While this is a part of your customer’s journey that is largely outside your direct control, setting clear expectations and effective communication with your shipping partner will definitely help.
In the same way you can notify internal teams about product issues, you can notify your external partners, too. With some custom configuration, you could add additional information, like the tracking number, directly into the email to help the carrier quickly investigate the issue.
By the time your agent is handling the conversation, they might have the response from the carrier already available. Ticket resolution time and time spent by agents will both improve, with positive impacts on customer experience.

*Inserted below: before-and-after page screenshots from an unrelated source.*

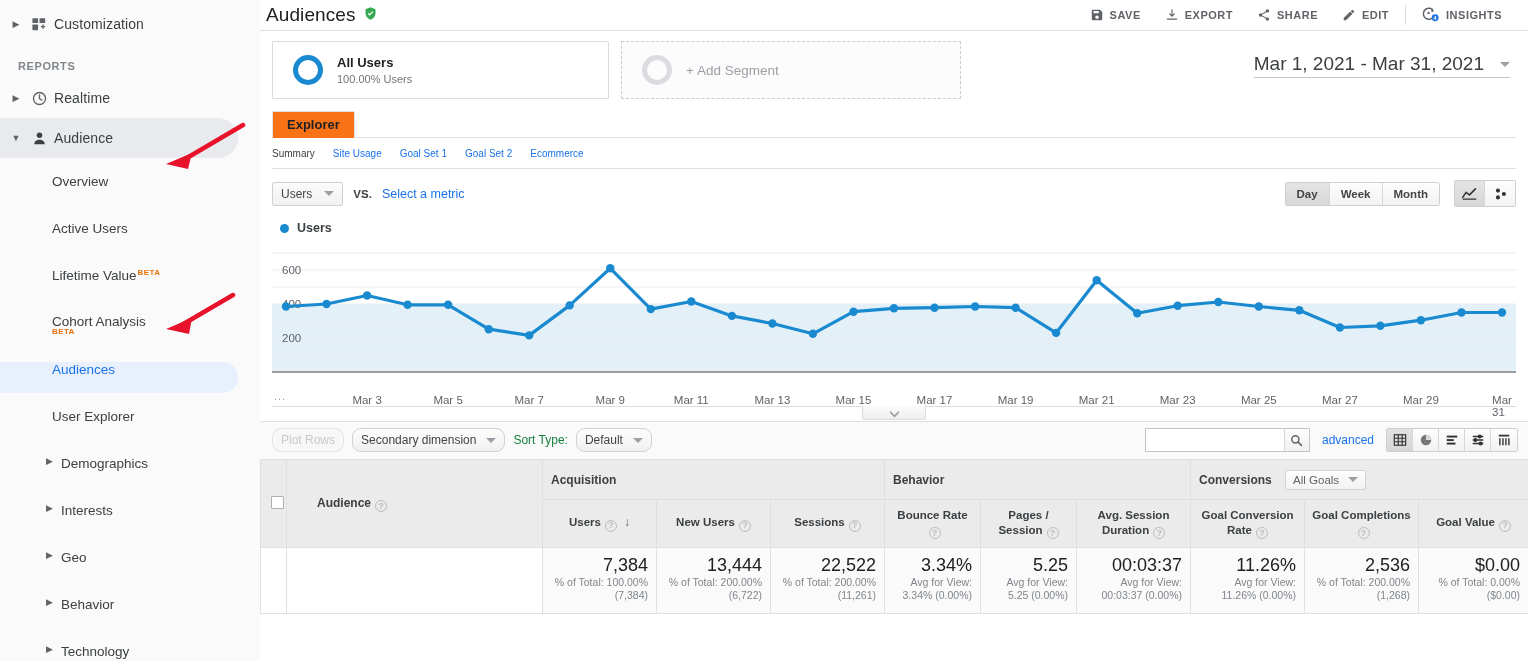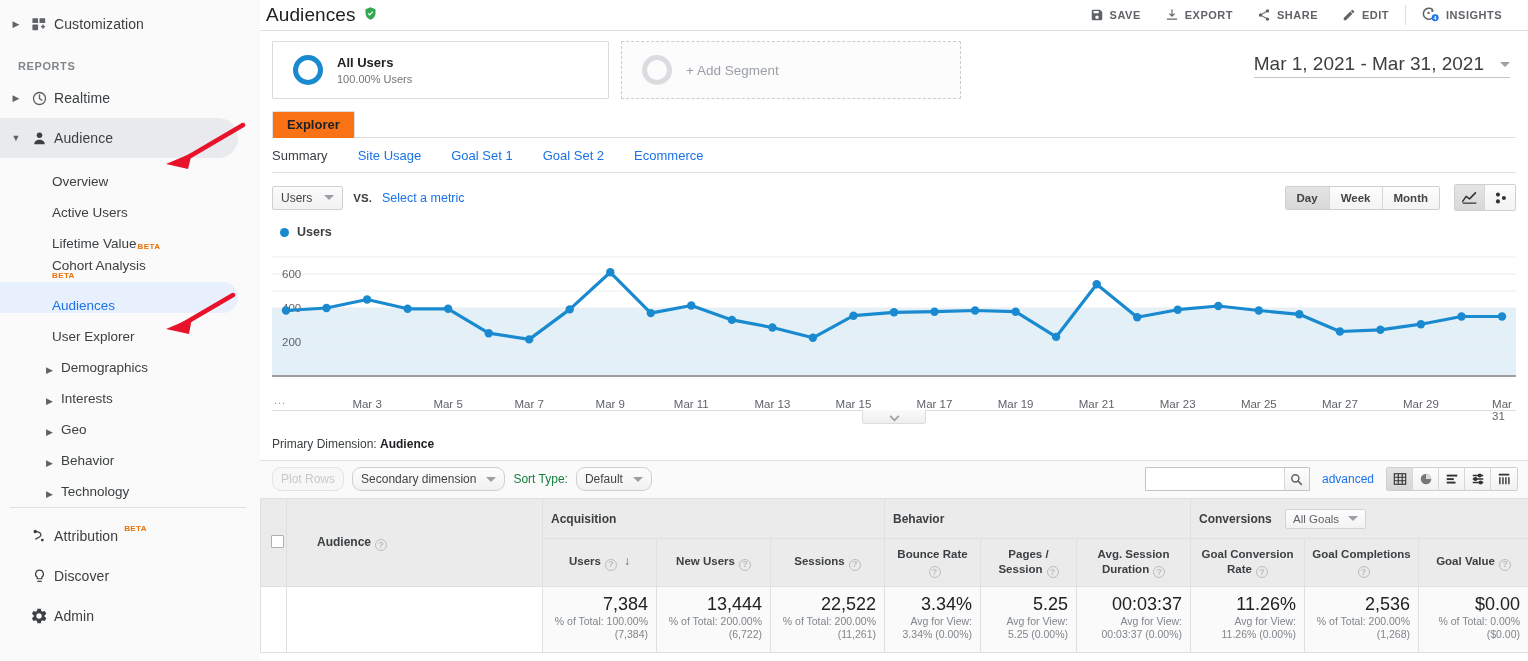"Summary" .subtabs { font-size: 13px -> 10px; gap: 30px -> 18px }
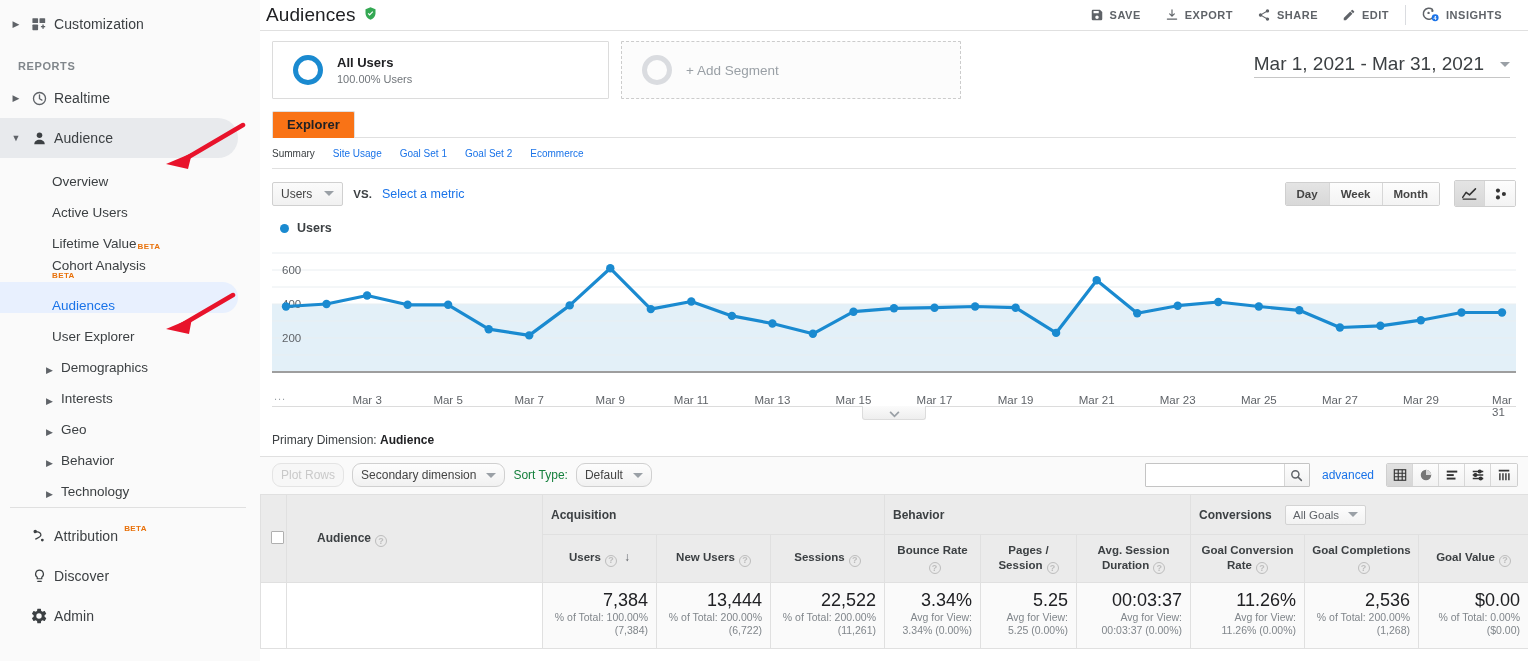"Overview" .sub-row { align-items: flex-end -> flex-start; margin-top: none -> 16px }
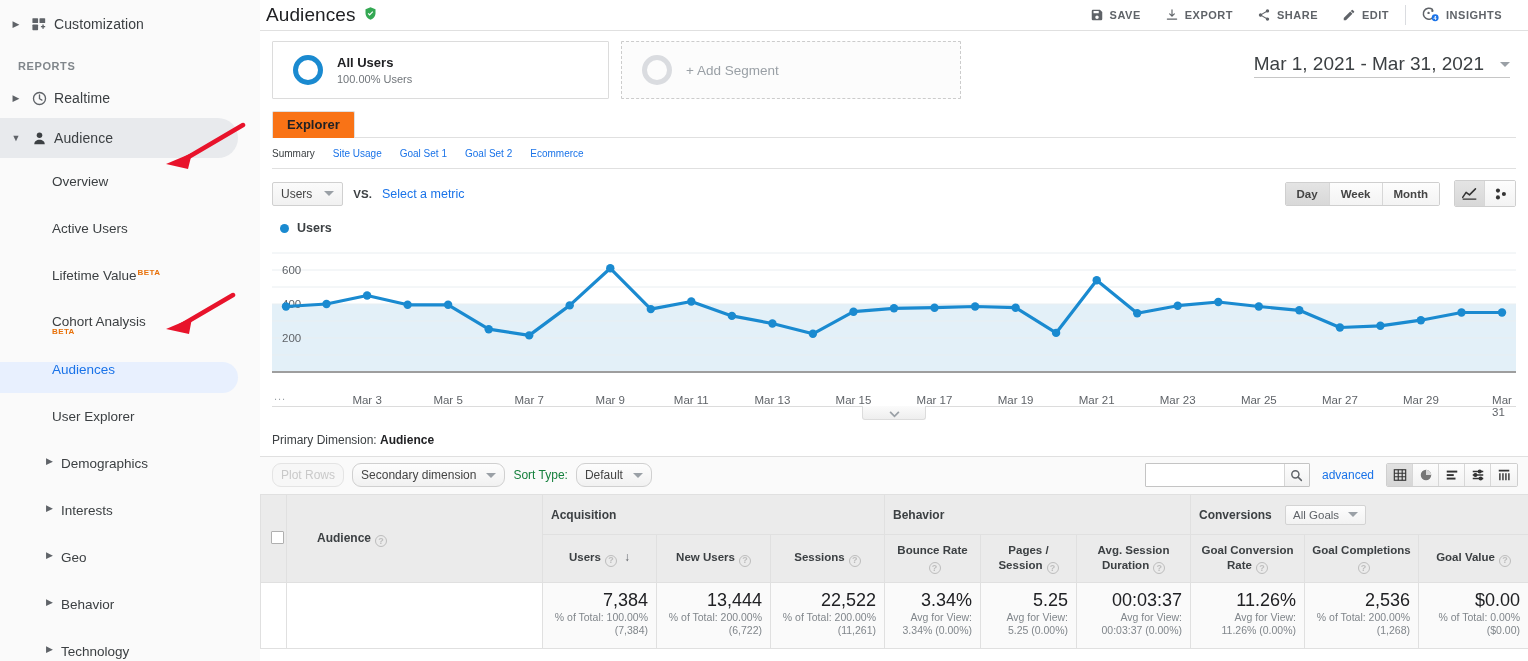"Primary Dimension: Audience" div.primdim { html: <div> <span>Primary Dimension:</span> <b>Audience</b> </div> -> none }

The future of help desk automation
The automation examples described above can be implemented in most modern help desks that provide a way to configure and trigger business rules based on a list of words found in the issue description.
However, depending on the kind of language your customers use, you might find there are many different ways a customer can describe the same problem.
This is one of the features of human language and a challenge that AI developers are trying to solve using machine learning applied to customer service. Rather than using keyword rules, an AI algorithm looks for patterns (or commonalities) in past examples to understand what the customer is asking for.
As a rule of thumb, use simple rules whenever the words your customers use to describe an issue are unambiguously linked to that issue and rarely mentioned in other contexts.
For example, when customers are complaining about damaged products, they may use words such as "damage," “defect,” or “flaw,” which are less likely to be used in other situations. An issue description containing any of these words is probably referring to a product being damaged (in the ecommerce context).
On the other hand, a word like "stop" can be used in different contexts: “Please stop this item from being delivered” (cancel my order) or “Please stop ignoring my email” (respond more quickly). Using the word “stop” as a simple rule to detect cancellation requests would trigger too many false positives.
In this case, an AI-driven approach may be more effective at automatically categorizing the issue correctly.
Customer service automation, when done in a customer-centric manner, can bring great benefits to your customers and your team without losing your brand voice or human touch.